A reading above 50 is positive, while a reading below 50 is negative. It's the first negative reading for the index since June 2014 and lowest since June 2012.

"This unprecedented drop in builder confidence is due exclusively to the coronavirus outbreak across the nation, as unemployment has skyrocketed and gaps in the supply chain have hampered construction activities," NAHB Chairman Dean Mon said.

In the energy sector, the International Energy Agency released its latest monthly Oil Market Report, where it predicts global oil demand will fall by a record 9.3 million barrels per day this year. "We may see it was the worst year in the history of global oil markets," IEA Executive Director Fatih Birol said.

Not surprisingly, demand for fuel also saw an "unprecedented" drop, according to GasBuddy's first quarter report. GasBuddy found that gallons of gasoline purchased dropped 20% last month compared to the same period a year earlier. "Even if oil does see some sort of rebound then the problem still exists for refiners that millions of Americans are parked," GasBuddy senior petroleum analyst Patrick DeHaan said.

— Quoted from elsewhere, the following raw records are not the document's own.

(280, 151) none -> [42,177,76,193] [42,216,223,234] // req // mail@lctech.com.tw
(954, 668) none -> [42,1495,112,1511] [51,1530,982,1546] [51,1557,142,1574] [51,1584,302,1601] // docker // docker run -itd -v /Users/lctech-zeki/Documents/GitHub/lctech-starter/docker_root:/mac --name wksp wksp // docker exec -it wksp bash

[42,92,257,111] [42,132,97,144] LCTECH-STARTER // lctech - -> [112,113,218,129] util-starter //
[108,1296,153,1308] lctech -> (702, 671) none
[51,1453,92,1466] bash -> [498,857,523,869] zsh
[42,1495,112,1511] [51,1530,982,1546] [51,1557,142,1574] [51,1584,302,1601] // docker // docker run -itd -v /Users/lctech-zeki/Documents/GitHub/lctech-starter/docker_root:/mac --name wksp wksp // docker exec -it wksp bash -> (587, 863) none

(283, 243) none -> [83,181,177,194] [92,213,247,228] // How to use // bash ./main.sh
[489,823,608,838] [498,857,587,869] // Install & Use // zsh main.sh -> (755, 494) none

Lastly, manufacturing activity in the New York area dropped to -78.2 in April, according to the Empire State Manufacturing Index, the lowest reading ever. April's reading blew away the prior record low of -34.3 during the financial crisis. Just 7% of respondents reported stronger conditions, while 85% reported conditions had weakened.

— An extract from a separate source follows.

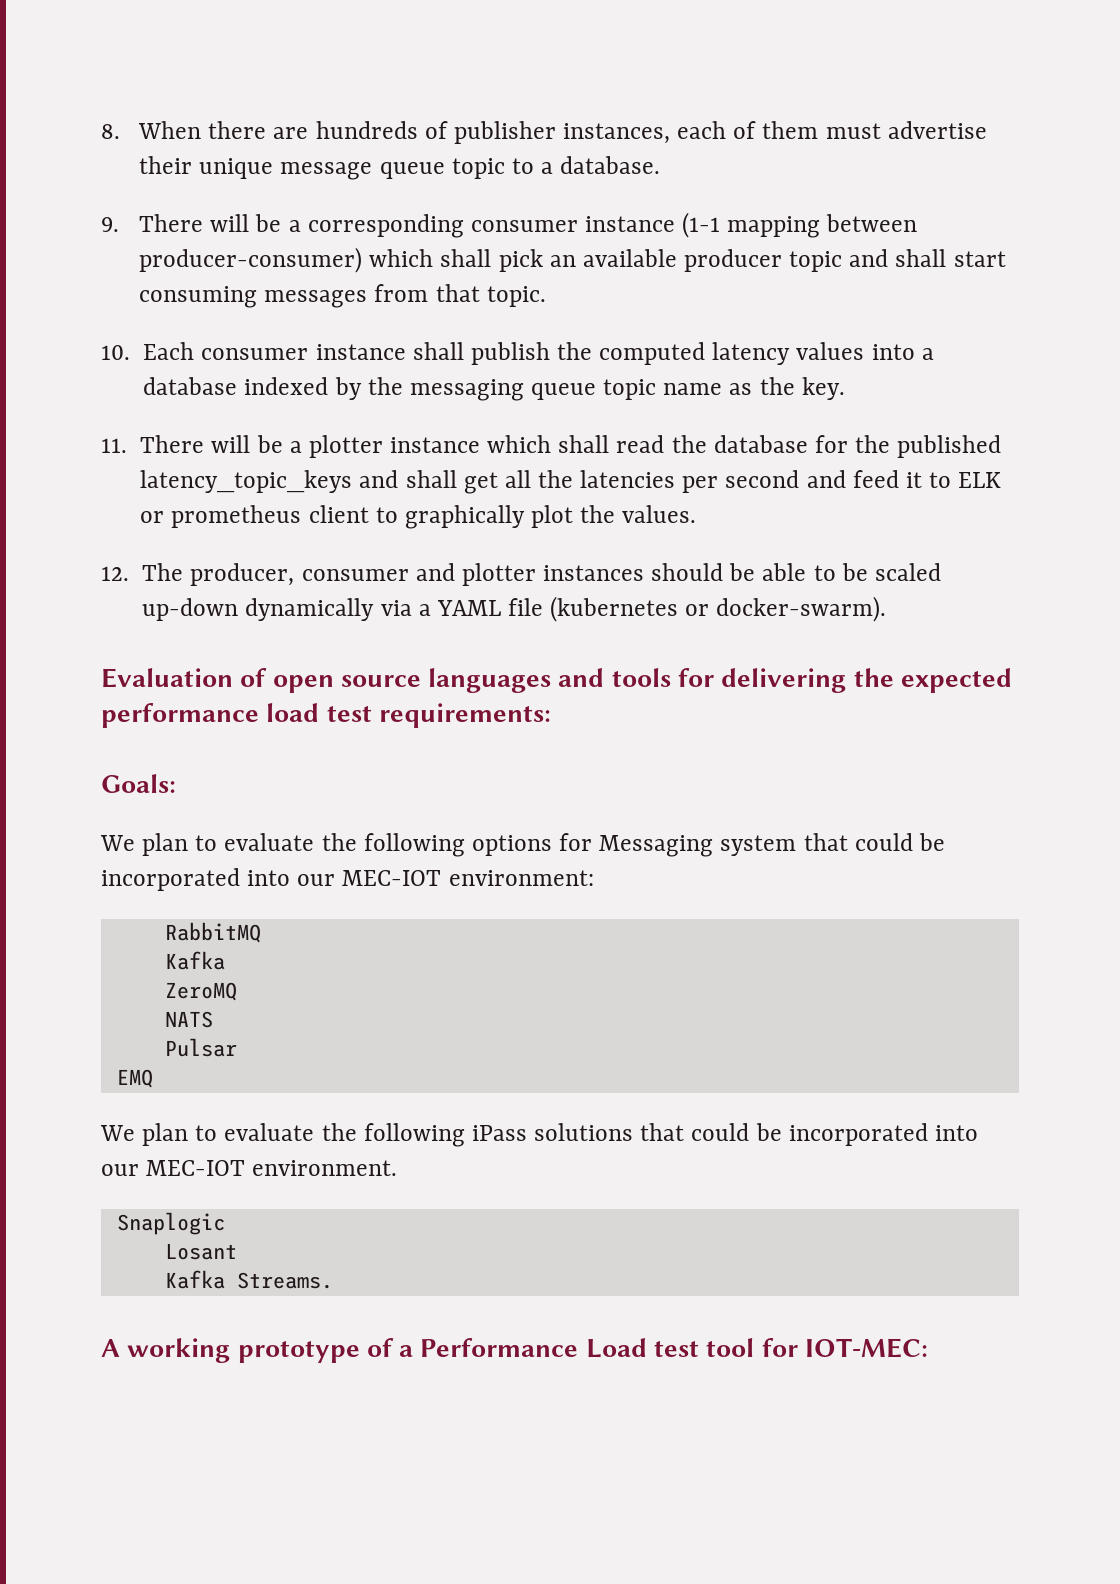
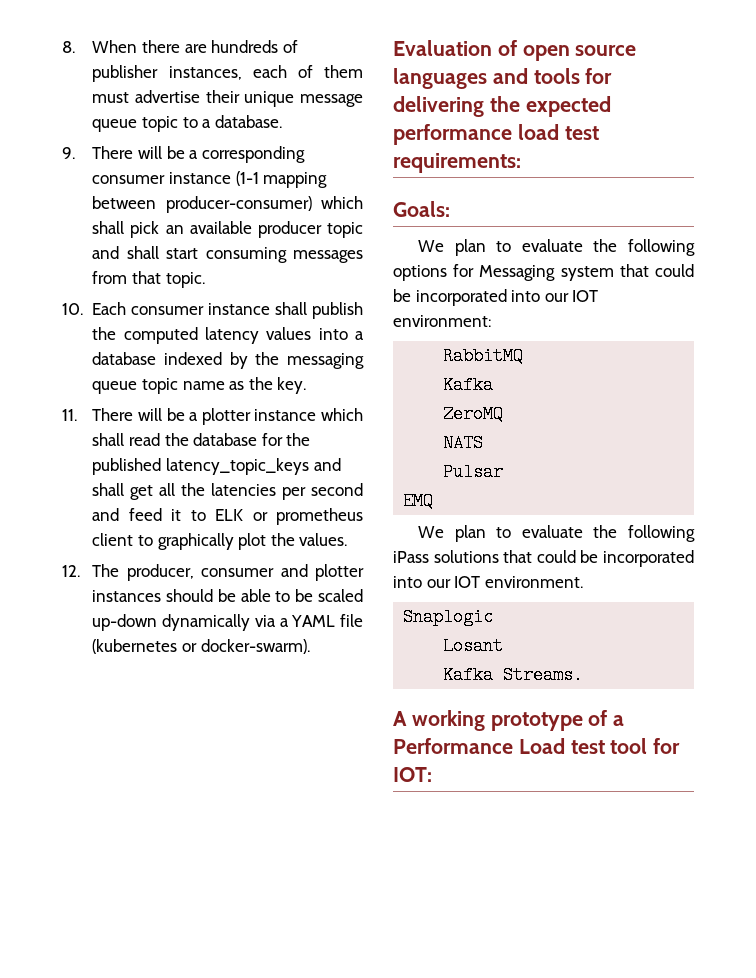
[342,870,442,886] MEC-IOT -> [572,290,599,302] IOT
[146,1160,246,1176] MEC-IOT -> [454,576,481,588] IOT
[804,1338,928,1358] IOT-MEC: -> [393,767,432,782] IOT:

"New orders and shipments declined at a record pace. Delivery times lengthened, and inventories fell. Employment levels and the average workweek both contracted at a record pace," the New York Federal Reserve said.

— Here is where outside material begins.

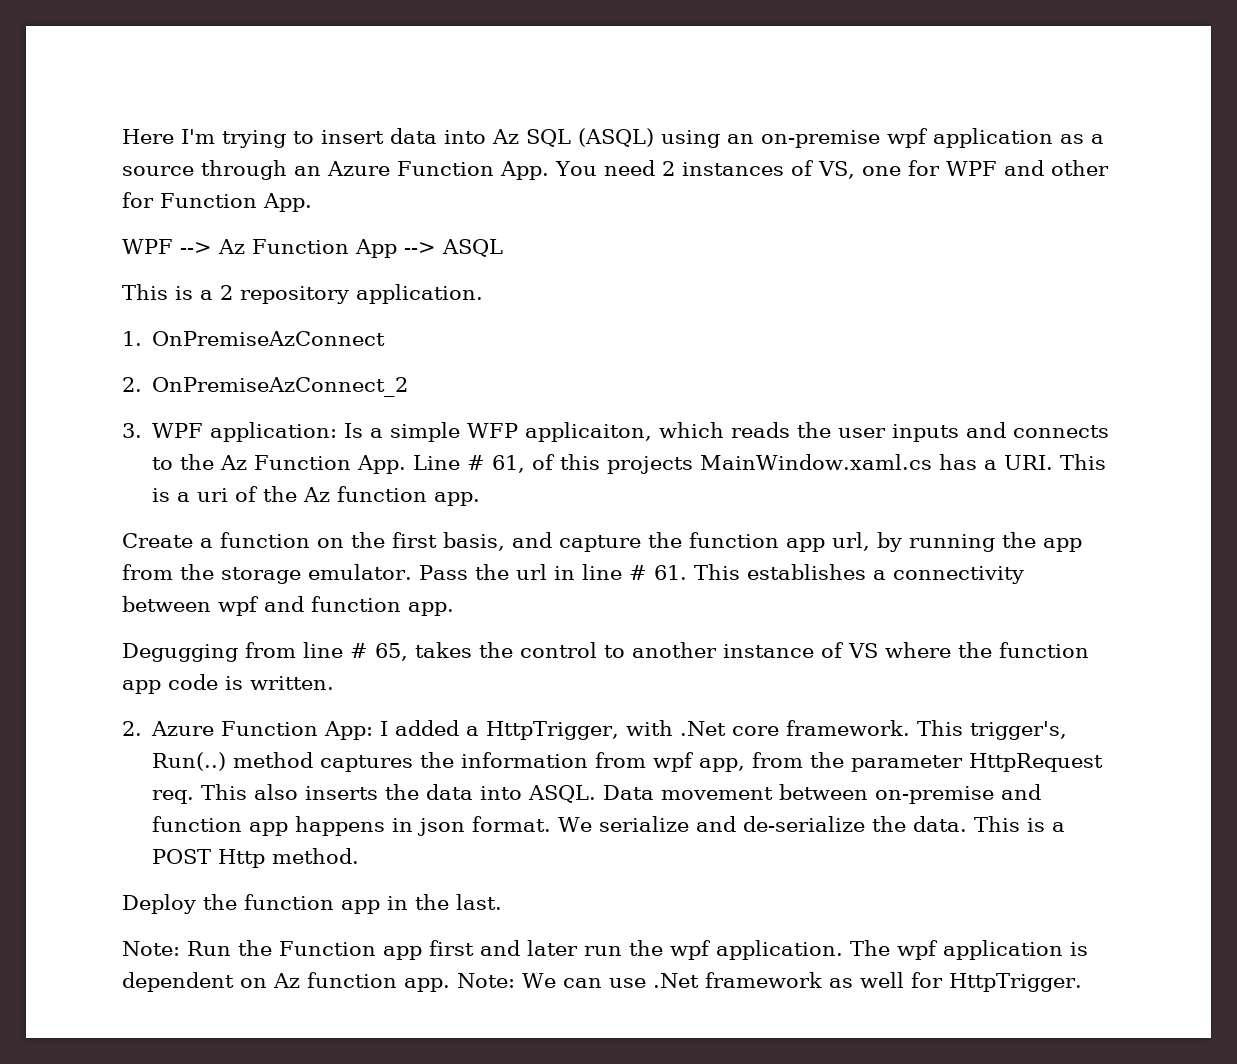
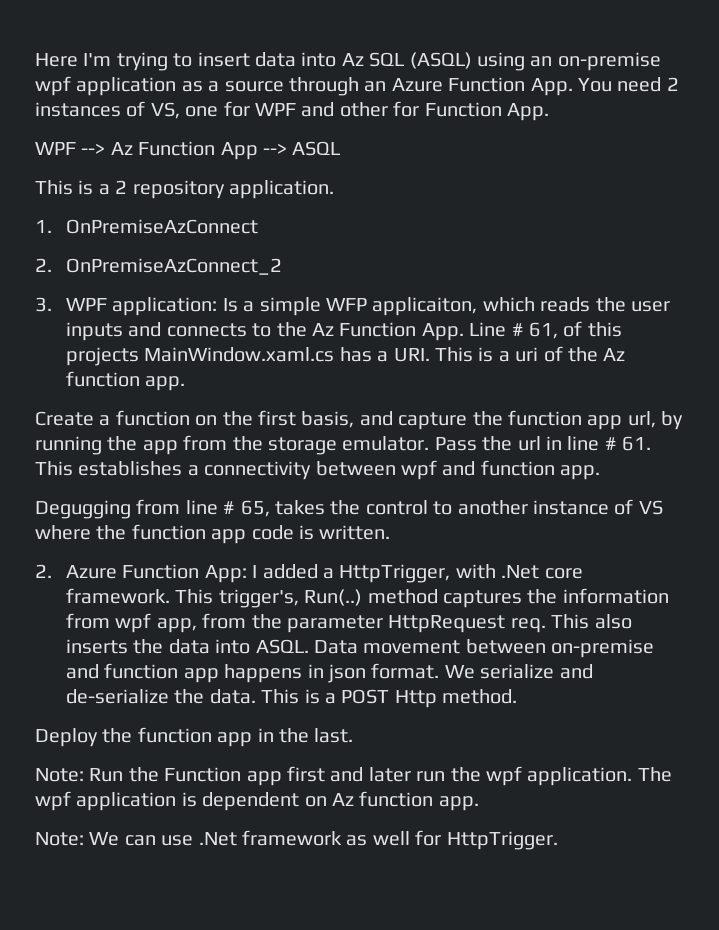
(450, 985) none -> (479, 803) //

With record drops over the last month in retail sales, homebuilder confidence, energy and manufacturing, it's likely we'll see more record economic readings in the months to come as the U.S. economy remains at a standstill.

Leftover Crumbs

  • Fifth straight week. Mortgage applications to purchase a home fell for the fifth-consecutive week and down 35% from the same period a year ago, according to the Mortgage Bankers Association. Total mortgage application volume rose 7.3% from the previous week as applications to refinance jumped 10%. "Undoubtedly, the housing market is facing its greatest challenge in over a decade as our nation weathers this unprecedented economic event," said Sam Khater, chief economist at Freddie Mac.

  • Furloughs hit Best Buy. Best Buy announced it will furlough about 51,000 hourly employees, while retaining full-time employees and field employees to help with demand for work-from-home solutions. The company had nearly 125,000 employees throughout North America at the end of its latest fiscal year. "The situation remains very fluid and there is still a great deal of uncertainty, particularly as it relates to depth and duration of store closures and consumer confidence over time," Best Buy CEO Corie Barry said.

  • Coincidence? Just one day after a story broke that hedge funds are seeking bailout funds as small businesses, the small-business loan program is reportedly out of money. Congress and the White House continue to negotiate on ways to replenish the funds, hopefully for people who actually own small businesses and need it the most.

  • Antibody tests on the way. Abbott Laboratories will begin shipping blood tests that can detect if someone has previously been infected with COVID-19. The test will determine if people have antibodies that enabled them to fight off the disease with little or no symptoms when they contracted it. Abbott expects to ship 1 million tests this week, 4 million in April and 20 million by June.

  • They're still in business? With the coronavirus causing JCPenney to close stores, the company is reportedly exploring filing for bankruptcy protection as a way to bolster its finances. According to a spokesperson, the company "has been engaged in discussions with its lenders since mid-2019 to evaluate options to strengthen its balance sheet and maximize its financial flexibility, a process that has become even more important as our stores have also closed due to the pandemic."